[Records from a data collection]
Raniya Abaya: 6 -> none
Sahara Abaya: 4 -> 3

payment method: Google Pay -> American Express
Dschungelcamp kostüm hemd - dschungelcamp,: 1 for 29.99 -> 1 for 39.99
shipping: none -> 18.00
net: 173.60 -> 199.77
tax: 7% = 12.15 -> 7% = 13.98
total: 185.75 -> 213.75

* * *

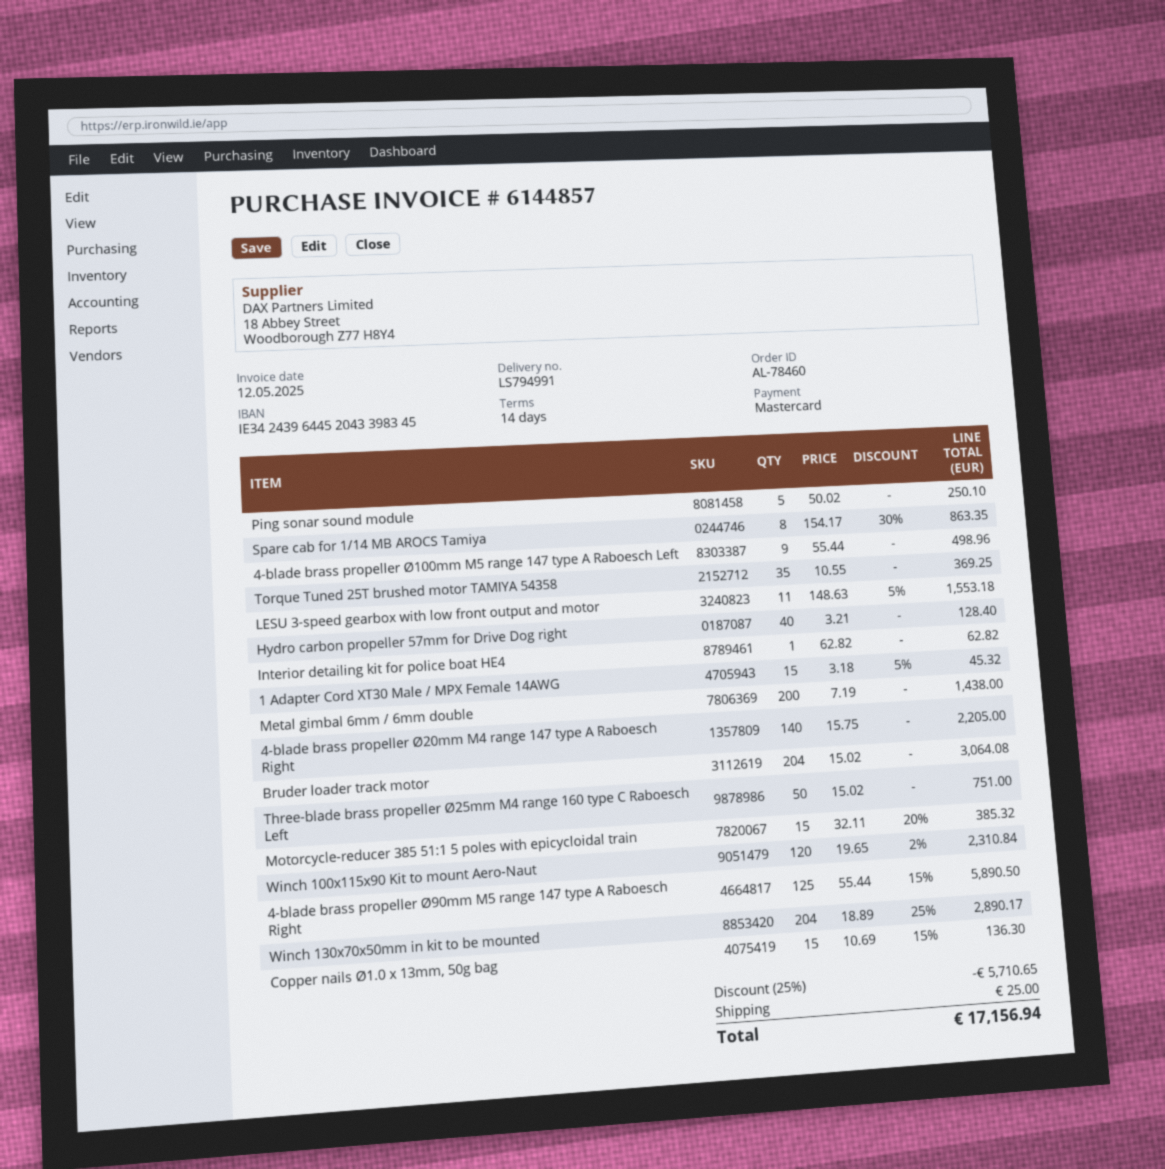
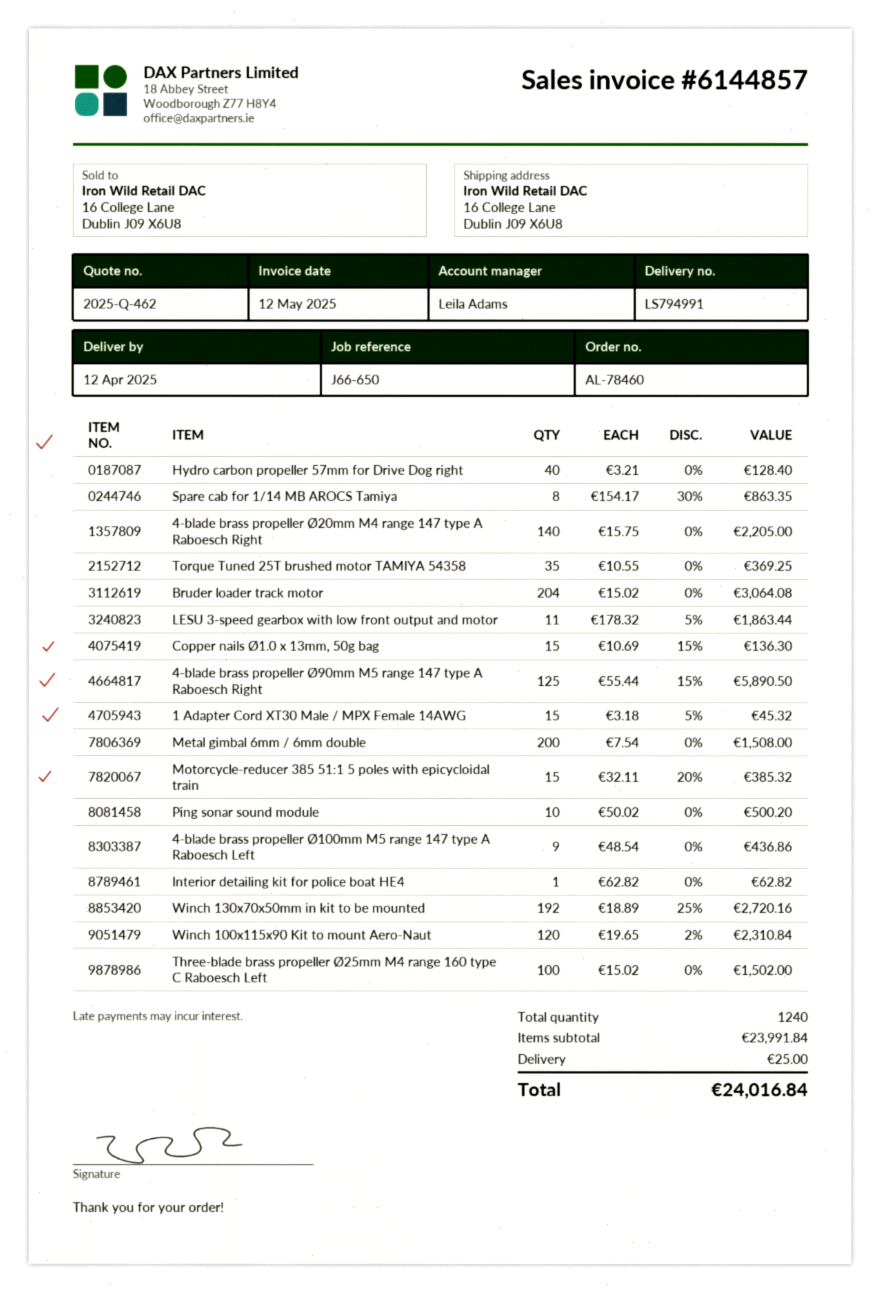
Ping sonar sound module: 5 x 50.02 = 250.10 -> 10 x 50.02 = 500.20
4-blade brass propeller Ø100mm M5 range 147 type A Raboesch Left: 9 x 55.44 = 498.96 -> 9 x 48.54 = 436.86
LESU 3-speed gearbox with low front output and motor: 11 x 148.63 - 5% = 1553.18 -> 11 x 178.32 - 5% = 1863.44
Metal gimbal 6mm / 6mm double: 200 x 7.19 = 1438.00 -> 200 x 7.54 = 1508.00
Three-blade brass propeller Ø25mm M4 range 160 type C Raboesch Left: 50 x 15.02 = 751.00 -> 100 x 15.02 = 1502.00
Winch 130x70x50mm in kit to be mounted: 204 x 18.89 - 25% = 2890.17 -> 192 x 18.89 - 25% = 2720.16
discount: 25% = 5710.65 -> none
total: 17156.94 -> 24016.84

> Task goal: Using the data above, extract exactly the lines from the one that holds "Ping sonar sound" to the one that holds "4-blade brass propeller", both ends included, and no others.

> Your solution:
Ping sonar sound module: 5 x 50.02 = 250.10 -> 10 x 50.02 = 500.20
4-blade brass propeller Ø100mm M5 range 147 type A Raboesch Left: 9 x 55.44 = 498.96 -> 9 x 48.54 = 436.86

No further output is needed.